In the space of ten years or so, Zeal & Ardor has emerged, surprised and quickly won over a vast audience. Begun as a curious experiment by Manuel Gagneux, almost like a recreation, the project very quickly became much more serious. There was no real question of surprise on the previous eponymous album, a sort of synthesis and apotheosis of a genre that mixes extreme metal and gospel, among other things. So where should the beast go from here, without repeating itself or becoming blunt?
The griffin on the cover of GREIF says it all. This hybrid creature is a reflection of what Zeal & Ardor has become, a patchwork of different parts, a musical Frankenstein's creature... The proof: for the first time, Manuel Gagneux did not record alone and invited his band to join him in the studio. More than ever, his baby is a sum of heterogeneous parts, a notion that is also reflected in the album's promotion as each single was accompanied by a cryptic video, a sequence shot in which nothing happened but all showed the same thing from a different angle. Here again, experimentation and assembly are at the heart of the approach.

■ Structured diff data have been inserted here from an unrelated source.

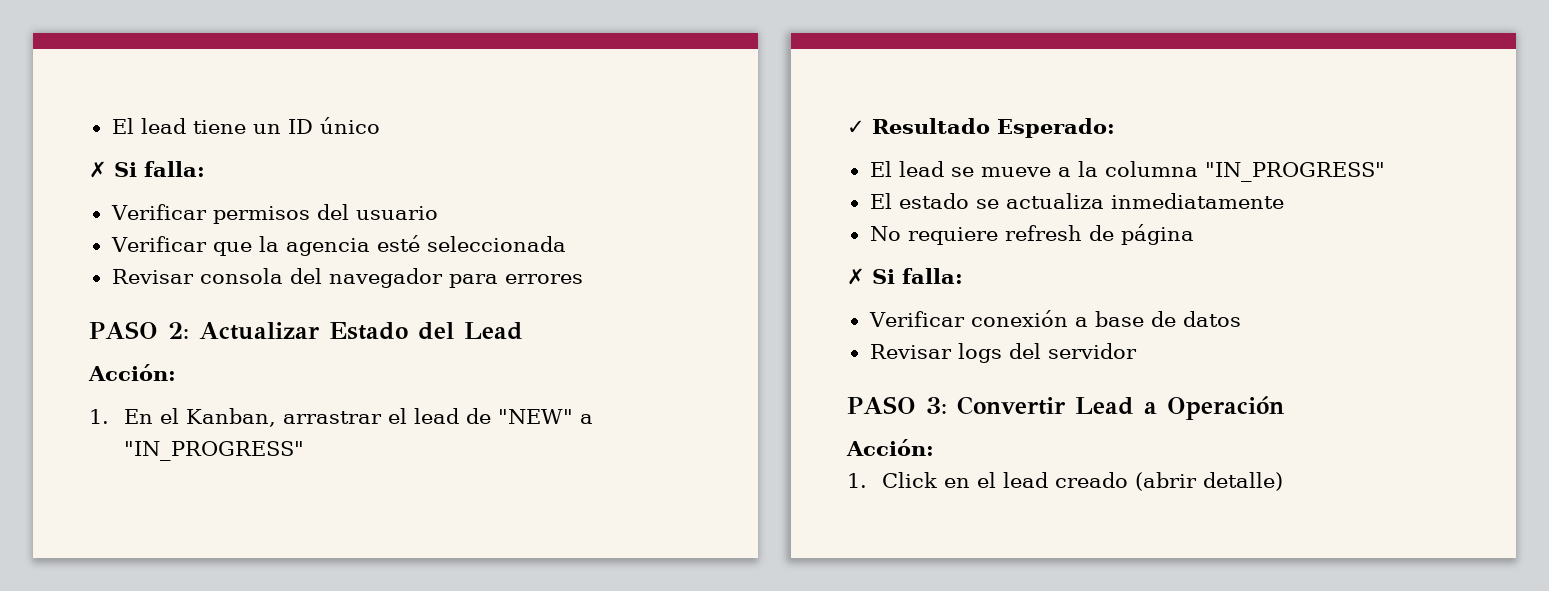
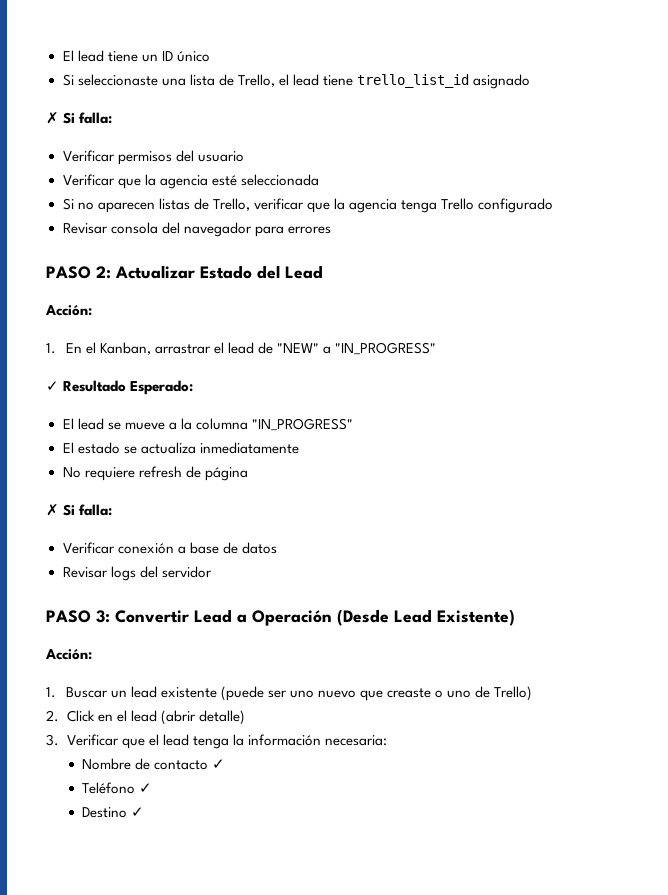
+ Si seleccionaste una lista de Trello, el lead tiene trello_list_id asignado
+ Si no aparecen listas de Trello, verificar que la agencia tenga Trello configurado
- PASO 3: Convertir Lead a Operación
+ PASO 3: Convertir Lead a Operación (Desde Lead Existente)
  Acción:
- 1. Click en el lead creado (abrir detalle)
+ 1. Buscar un lead existente (puede ser uno nuevo que creaste o uno de Trello)
+ 2. Click en el lead (abrir detalle)
+ 3. Verificar que el lead tenga la información necesaria:
+ Nombre de contacto ✓
+ Teléfono ✓
+ Destino ✓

Zeal & Ardor have not mellowed with age. Yet GREIF is by far the band's least heavy album, its least violent. The more aggressive outbursts of the past have all but disappeared, relegated to certain tracks (the poignant Are You the Only One Now? and its mix of bittersweet pop melancholy and black metal, perhaps the emotional high point of the album, the disturbing Clawing Out, whose noisy bites shows that Zeal & Ardor aren't missing much if they're going to successfully switch to heavyweight industrial, Sugarcoat combines wicked riffs, growl, menacing whispers and ironically intoned ‘lalalalala’ and Hide in Shade, at the end of the record, returns to ‘classic’ Zeal & Ardor, devastating and irresistible).
On the contrary: Zeal & Ardor may roar less loudly, but they've never tried so hard and varied their pleasure. Stoner, blues rock, heavy rock, pop, electro, ambient: it's all there. This band of mad scientists try, tinker, tweak, shake and lose us, without forgetting to remind us of the band's DNA here and there with a few choirs (Go Home my Friend) although the gimmicks of the past are less omnipresent, Gagneux having developed his project beyond its initial narrative (black slaves who rebel and turn to the Devil rather than the god of their masters). The Bird, The Lion, And The Wildkin, with its rise in intensity and martial drumming, the prog tension of Kilonova, the declamations of Disease (which remind us monomaniacs of Trent Reznor's ghost from the Year Zero era) and the unstoppable groove of the rousing Thrill, all take us by surprise. Zeal & Ardor is sunny and sinister at the same time, fun and dangerous, like the griffin on the artwork that serves as the symbol of a popular festival in Basel, the band's home town, but with sharp claws.
GREIF is a multiple, wild, polycephalous monster. It is not easily tamed. Its succession of short tracks interspersed with the usual transitions, which have always punctuated Zeal & Ardor albums with their strangeness, can be disconcerting. But this is the very essence of Zeal & Ardor: a playful drive to create, hybridise and decompartmentalise that serves as a platform for the expression of darker things. Disjointed, scattered? Perhaps GREIF is, and we need to give its visible seams time to heal before the creature appears in all its glory, more than ever the ideal emblem of what the project is, its soul in all its vivacity, ardour and madness.